Darag you are of the opinion that people qualifying for this scheme benefit to the tune of 100,000.  
The loss to the economy may be closer to the 100,000 you are talking about but the individuals involved do not benefit to that extent as they are not getting a house that is worth 100,000 more than they paid for them.

Houses sold in some of the developments sold for 130,000 have been given a market value of around 175,000 which is used to determine how much of a stake the Co. Co. has in the house.

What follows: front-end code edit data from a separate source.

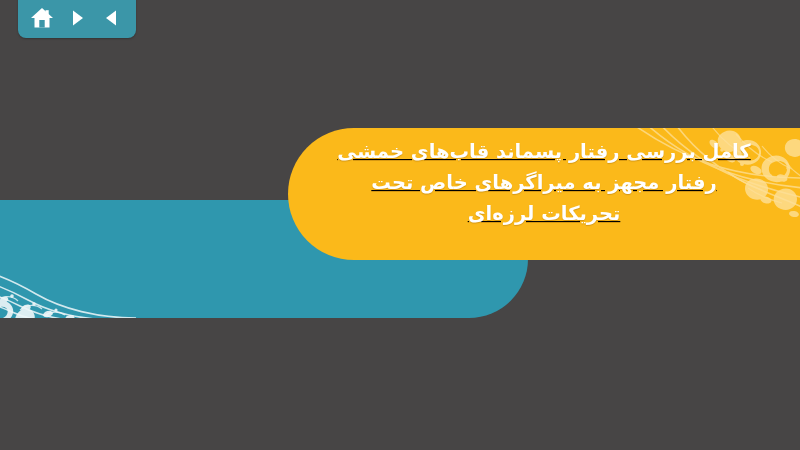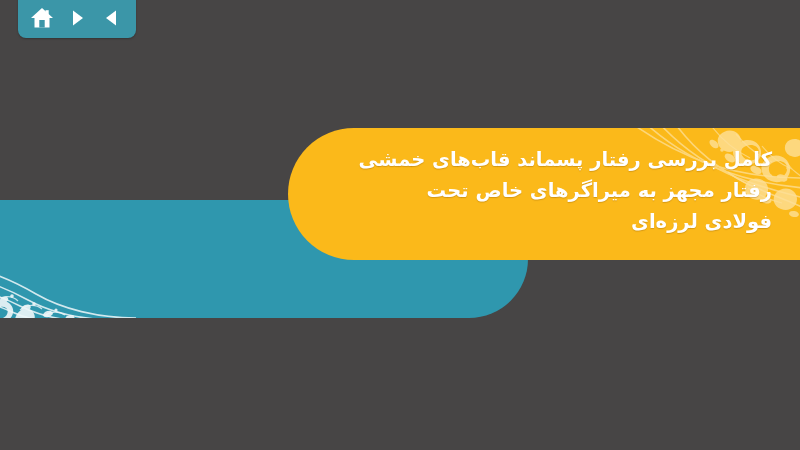--- a/index.html
+++ b/index.html
@@ -89,24 +89,26 @@
     width: 210px;
     height: 132px;
     opacity: 0.55;
   }
 
   
   #title-block {
     position: absolute;
     left: 0;
     right: 0;
-    top: 8px;
+    top: 0;
     padding: 8px 28px 0 28px;
     box-sizing: border-box;
+    text-align: center;
     direction: rtl;
+    text-decoration: underline;
   }
   .title-line {
     color: #FFFFFF;
     font-family: "DejaVu Sans", sans-serif;
     font-size: 19.5px;
     font-weight: bold;
     line-height: 31px;
     white-space: nowrap;
     text-shadow: 0 1px 1px rgba(120,70,0,0.28);
     letter-spacing: 0;
@@ -193,21 +195,21 @@
         <path d="M172,18 c8,10 18,18 30,23"></path>
         <path d="M196,34 c5,7 11,12 18,16"></path>
         <path d="M138,44 c10,8 22,14 34,18"></path>
         <path d="M158,60 c10,7 22,12 34,15"></path>
       </g>
     </svg>
 
     <div id="title-block">
       <div class="title-line">کامل بررسی رفتار پسماند قاب‌های خمشی</div>
       <div class="title-line">رفتار مجهز به میراگرهای خاص تحت</div>
-      <div class="title-line">فولادی لرزه‌ای</div>
+      <div class="title-line">تحریکات لرزه‌ای</div>
     </div>
   </div>
 
   <div id="navbar">
 
     <div class="nav-btn">
       <svg width="20" height="20" viewBox="0 0 20 20">
         <path d="M14 2.5 L14 17.5 L4 10 Z" fill="#FFFFFF"></path>
       </svg>
     </div>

So they are not getting a 100,000 windfall.
They are getting a house with strings attached and they are not getting a house that they'd normally want to buy.

If there is a loss to the economy of 100,000 for each house and the recipient isn't recieving the full amount then the remainder is attributable to inefficiency in the system(as is the case with any interventionist policy) and profit taking by those providing the house.

As I have said before the Government have purposely tried not to make the real market work.
Affordable housing has a role to play in housing policy along with council housing and free market housing but it's role has been overstated by the government because it suits them not to tackle the housing market.


----------



## GeoffreyOD (21 Jul 2003)

*Subletting*

Is not permitted


----------



## darag (21 Jul 2003)

*Re: Price for cash work - No!*

Hi Rainyday.  You got me on the figures - I did the sum in my
head and yes the cost looks like being of the order of 1
billion.  This is still a very significant amount of money by
any standards and I think it is fair question the
justifications for spending such a sum of money ostensibly for
social purposes.

Maybe we have some fundamental differences regarding
government social spending.  I have never objected to
government spending for welfare purposes.  However I challenge
you to argue that owning rather renting your home is a basic
welfare entitlement.  You throw in a non-relevant claim
("housing for families is a social right") which simply
confuses or obfuscates the issue.  As a matter of fact I agree
that having access to a roof over your head is a basic social
right but I don't know what this has to do with people who
want to own rather than rent.

I assume that you, like me, would not agree with the
government giving out a first time new car buyers grant
regardless of whether Irish people strongly desired owning
their own cars.  I don't see this FTB scheme as being much
different.

So my first objection is that owning a house rather than
renting is not a basic social right.  Secondly in principle
the criteria for receiving welfare benefits are usually set
by some measure of hardship.  This scheme as constituted
can only work as a lottery.



> Just to be clear, Darag, it might help if you outlined what
> action (if any) you believe the Govt should be taking to
> resolve the current difficulties for FTB's?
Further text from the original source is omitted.